Jumlah kru Dian kini mencapai 50 orang termasuk lima penyanyi pendamping. Mereka sudah punya panggung dan peralatannya sendiri. Dian tak hanya berkonser di berbagai kabupaten di Indonesia tetapi juga belahan dunia lain seperti Taiwan dan Hongkong. Jika pergi ke negara lain, hanya Heri dan Dian yang berangkat.
“Biasanya, Dian nyanyi dengan organ tunggal saja. Kami bisa pergi selama empat hari hingga seminggu karena sekalian jalan-jalan,” ucap Heri. Jika dipanggil ke luar negeri, tarif Dian sekitar Rp 50 juta. Kadang, kepopuleran Dian hingga pelosok lebih kuat dibandingkan sinyal internet. Tak ayal, streaming kerap terganggu, apalagi di pegunungan.
“Kalau streaming kacau, komentar penonton banyak yang pedas. Operatornya dibilang ngantuk. Ada juga yang menuding alatnya rusak,” kata Heri. Konser menjadi ajang untuk menjual cakram kompak. Dian bisa menjual hingga 200 cakram kompak setiap berpentas. Harga cakram kompak Rp 10.000 per keping. Setiap bulan, Dian bisa konser hingga 20 kali.

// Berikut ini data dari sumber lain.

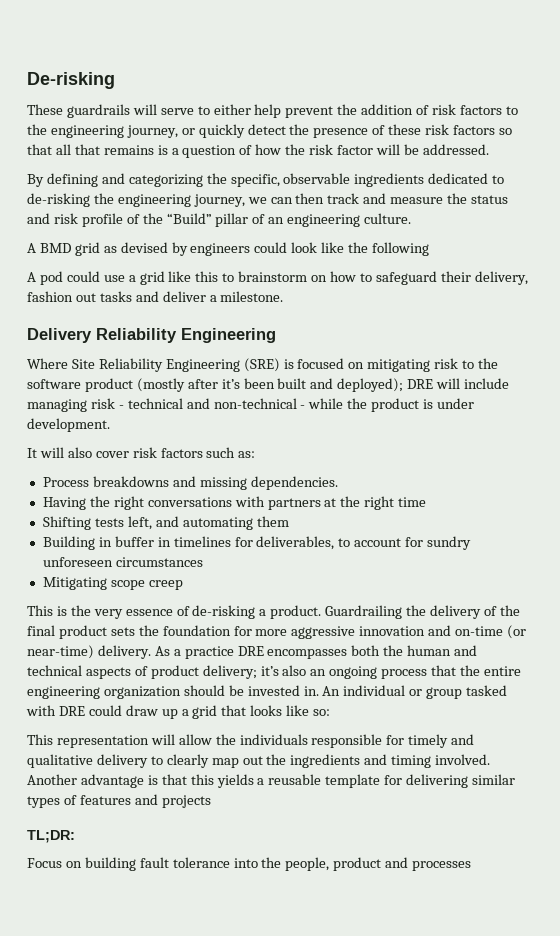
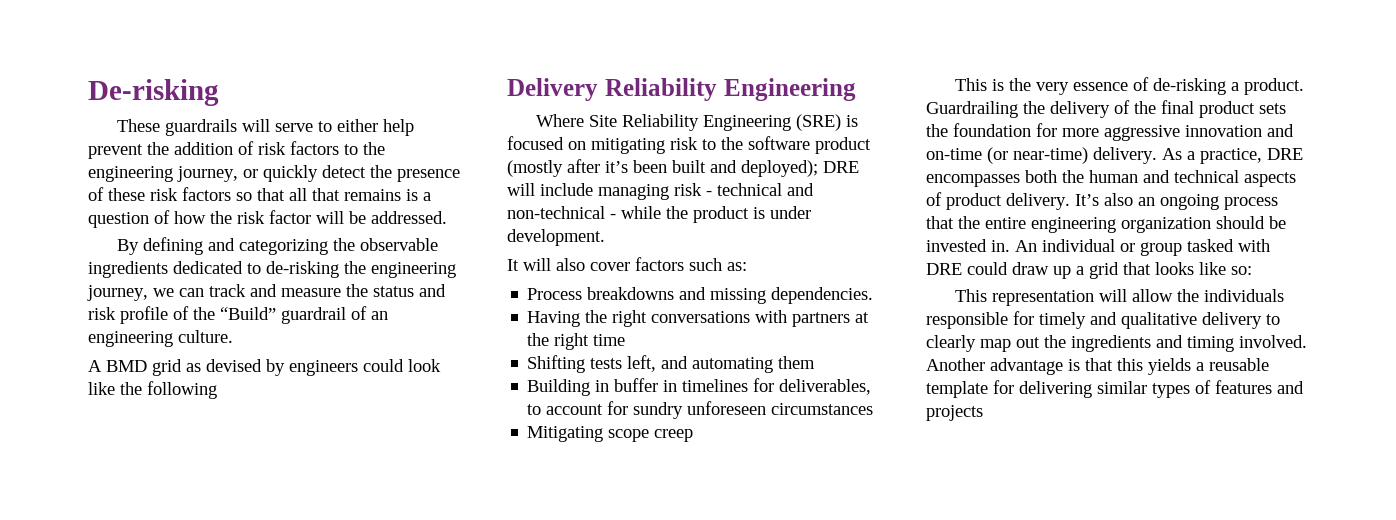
[230,174,280,187] specific, -> (356, 244) none
[295,193,325,204] then -> (204, 292) none
[215,213,249,227] pillar -> [281,307,346,324] guardrail
[27,271,528,285] [27,291,284,302] // A pod could use a grid like this to brainstorm on how to safeguard their delivery, fashion out tasks and deliver a milestone. -> (217, 390) none
[132,447,157,458] risk -> (630, 266) none
[184,646,234,659] practice -> [1200,148,1262,164] practice,
[202,665,279,679] delivery; it’s -> [1006,193,1099,210] delivery. It’s
[27,830,75,843] [27,857,472,871] // TL;DR: // Focus on building fault tolerance into the people, product and processes -> (983, 413) none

Dian yang lahir dari keluarga nelayan itu sudah menyanyi sejak sekolah menengah pertama (SMP). Saat itu, ia bergabung dengan grup musik dan melantunkan lagu-lagu pop. Dian meluncurkan album perdananya tahun 2006. Kumpulan 10 lagu yang masih berformat kaset itu belum disambut publik dengan meriah.
Dian mulai dikenal luas setelah “Ngrangkul Gunung”, lagu dalam album ketiganya, meledak. Selama Oktober 2019, jadwal Dian sudah penuh. “Sekarang, hampir setiap hari muter. Pulang subuh, pagi sudah siap-siap. Capek tapi nikmati saja,” ujar Heri.
Lagu-lagu Dian setelah itu digemari khalayak seperti “Barjo (Baru Jomblo)”, “Rebutan Lanang”, “Ada Hello Kitty Di Antara Kita”, “Pengen Disayang”, dan “Ayang-Ayangan”. Dian sudah menerbitkan 11 album. Ia tak menciptakan lagu tetapi membelinya dari pencipta.
“Sekarang gampang. Pakai Whatsapp pun bisa bikin sampel lagu. Kalau cocok, saya ambil. Dulu, pencipta lagu datang ke rumah saya,” ujar Dian. Setiap lagu dihargai hingga Rp 1,5 juta.
Panggung-panggung Pantura disentuh lewat teknologi dari pelosok dunia lain. Elemen baru dalam industri dangdut mencuat dengan lanskap yang dirombak digitalisasi. Lagu-lagu pop di kota-kota besar tak mampu merambah pelosok pantura Jabar lantaran khalayaknya punya jagad kecil. Jagad Dian dan pemuja setia yang terus menggoyang kampung-kampung dengan tarling dangdutnya.